Wyraźniej oddzielony będzie Facebook prywatny od zawodowego. Facebook pozwoli na przełączanie między profilem prywatnym a jednym z fanpage’y (prawy górny róg na desktopie). Zmiana będzie dotyczyła również skrzynki odbiorczej Messengera.
Oprócz tego Facebook informuje, że zostanie rozbudowany News Feed firmowy.
W ograniczonym zakresie opcja była już dostępna do tej pory, ale wiele wskazuje na to, że teraz Facebook będzie mocniej ją promował i zachęcał do korzystania z niej. Wszystko po to, aby marki były bardziej aktywne i robiły nieco więcej niż publikowanie i komentowanie własnych postów – by były aktywne także poza własnym fanpagem.
Co z planowaniem postów?
Przez pewien czas nie było pewne czy wraz ze zmianami nie zniknie również planowanie postów. To dlatego, że serwis poinformował, że na nowej stronie nie będzie takich opcji jak: crosspostowanie, planowanie albo przypinanie postów – ale za to pojawią się na „innych platformach”.
Co oznacza sformułowanie „inne platformy”? Czy może chodzi o Facebook Creator Studio i inne narzędzia do publikowania, czy jednak tylko zewnętrze aplikacje? Również na zagranicznych grupach jednomyślności nie było.
Ostatecznie, dobra wiadomość jest taka, że planowanie postów pozostaje – będzie dostępne przez Narzędzia do publikowania.
Na nowych stronach zniknęła także (być może tymczasowo?) opcja zapraszania do polubienia fanpage’a osób, które wcześniej polubiły dany post.
Zapraszanie osób, które polubiły nasze posty to jednak dość żmudna praca. Bardziej skuteczne były dotąd kampanie reklamowe, pozwalające dotrzeć do użytkowników, którzy czytali nasze treści, przeglądali nasz fanpage, ale go nie lubili, czyli do tzw. „aktywnych nie-fanów”. Wiele wskazuje jednak na to, że możliwość również zniknie. Nie będzie ani możliwości kierowania reklam do osób które obserwują, ani wykluczenia tej grupy.
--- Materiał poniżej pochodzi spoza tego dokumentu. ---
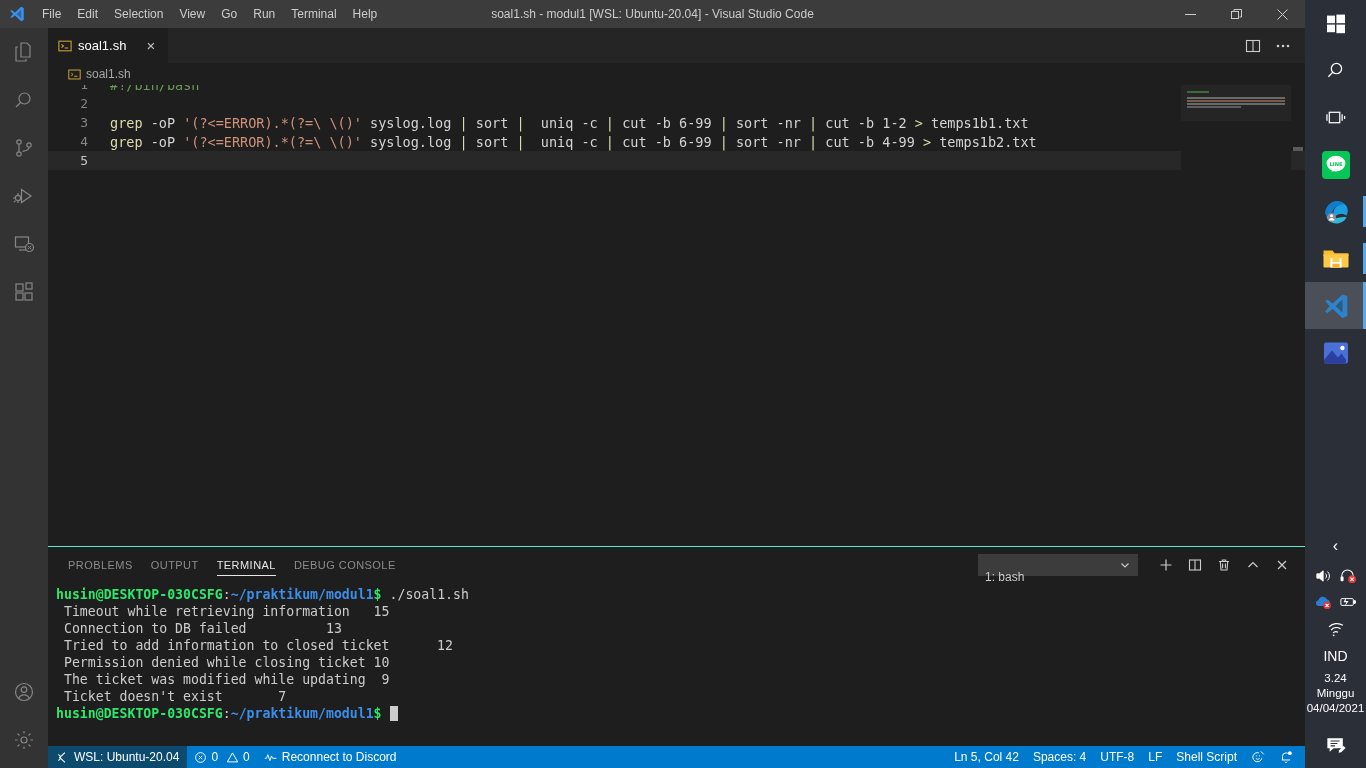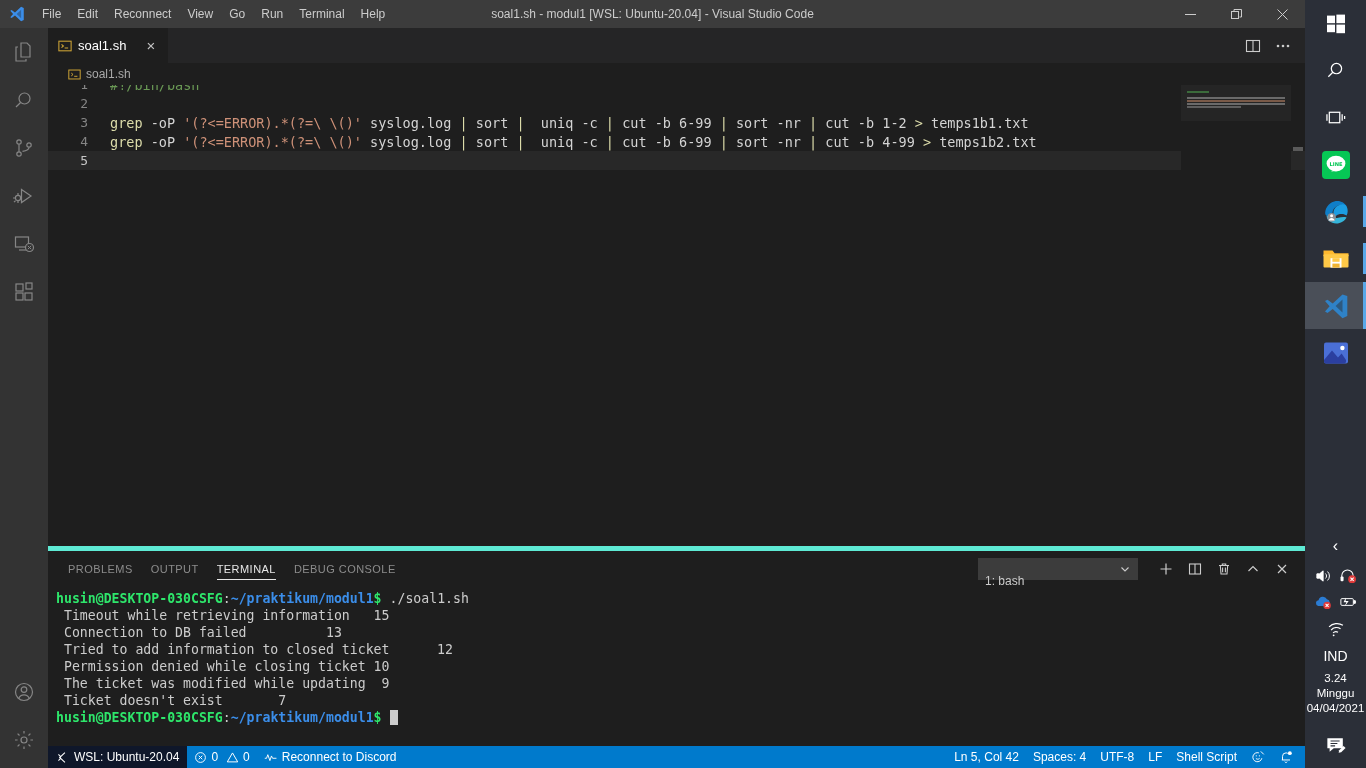"Reconnect" div.menu-item { text: Reconnect -> Selection }
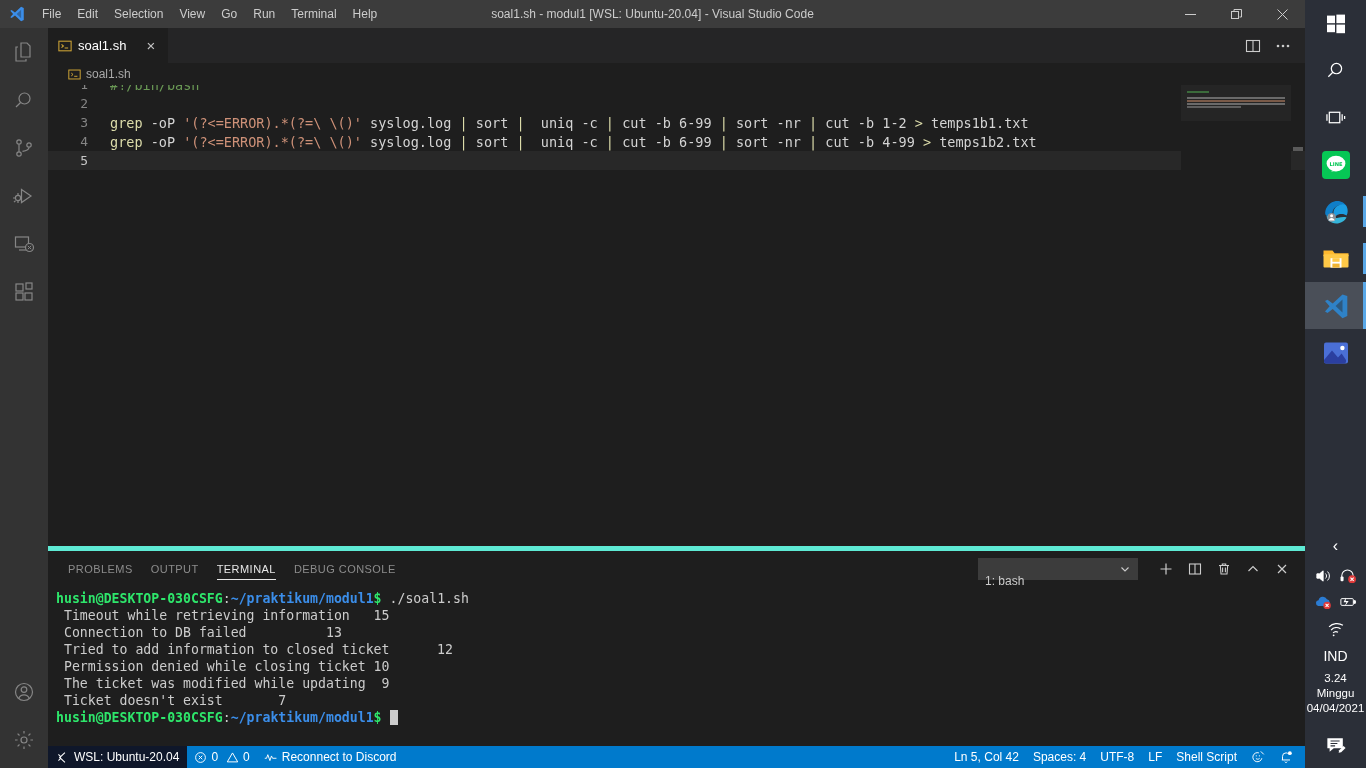"PROBLEMS" .panel { border-top: 5px solid #5eead4 -> 1px solid #5eead4 }
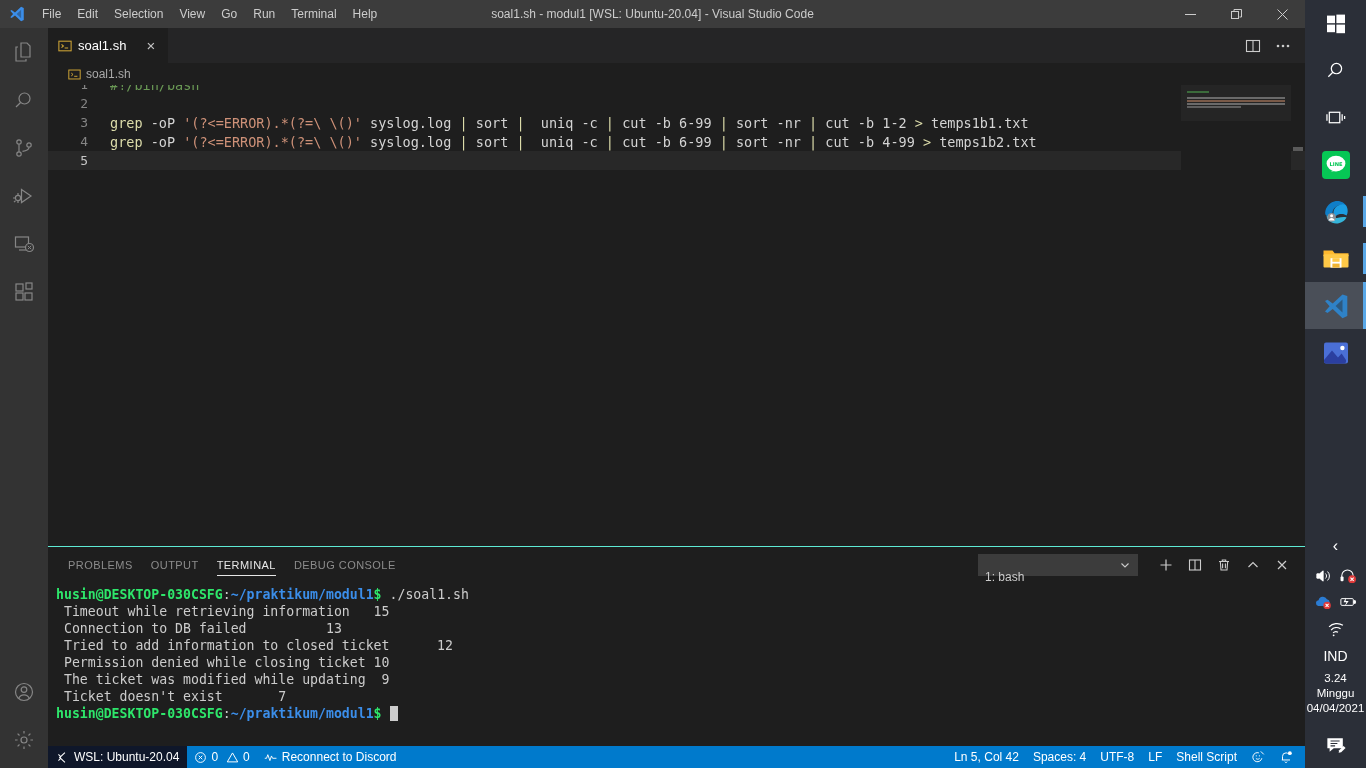"WSL: Ubuntu-20.04" .sb-remote { background: #0f172a -> #0c4a6e }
Nie ma też pewności, czy po zmianie będzie można tworzyć reklamy typu „Obserwuj nas” (zamiast „Polub nas”). Tutaj ostatecznej odpowiedzi na razie nie ma, ale wiele wskazuje na to że niestety nie. Niestety, bo wbrew pozorom reklamy na pozyskiwanie fanów miały sens – fani zazwyczaj reagowali na kolejne kampanie lepiej, niż osoby które strony nie lubią.
Próba wyjaśnienia tego z Konsultantką FB, na razie odpowiedzi nie przyniosła.
Czy zmieniać wygląd fanpage’a na nowy?
Oczywiście zakładając, że będziemy mogli w tej kwestii podjąć decyzje, a nie, że ona zostanie nam narzucona i Facebook bez pytania nam w pewnym momencie zmieni wygląd stron. Użytkownicy nie polecają takiej zmiany, przynajmniej na razie. Opinia Macieja jest dość jednoznaczna:
Warto wiedzieć, że gdy otrzymamy już nowy wygląd i opublikujemy posty, to powrót do starej wersji strony spowoduje, że posty te zostaną skasowane.
Wnioski? Zmiana na plus pod względem uproszczenia nazewnictwa i ujednolicenia z Instagramem. Ciekawy może być też rozbudowany News Feed firmowy i co za tym idzie, wyraźniejszy podział na działania biznesowe i prywatne. Na minus, prawdopodobne usunięcie niektórych opcji w kampaniach reklamowych. Pozostaje czekać na wdrożenie.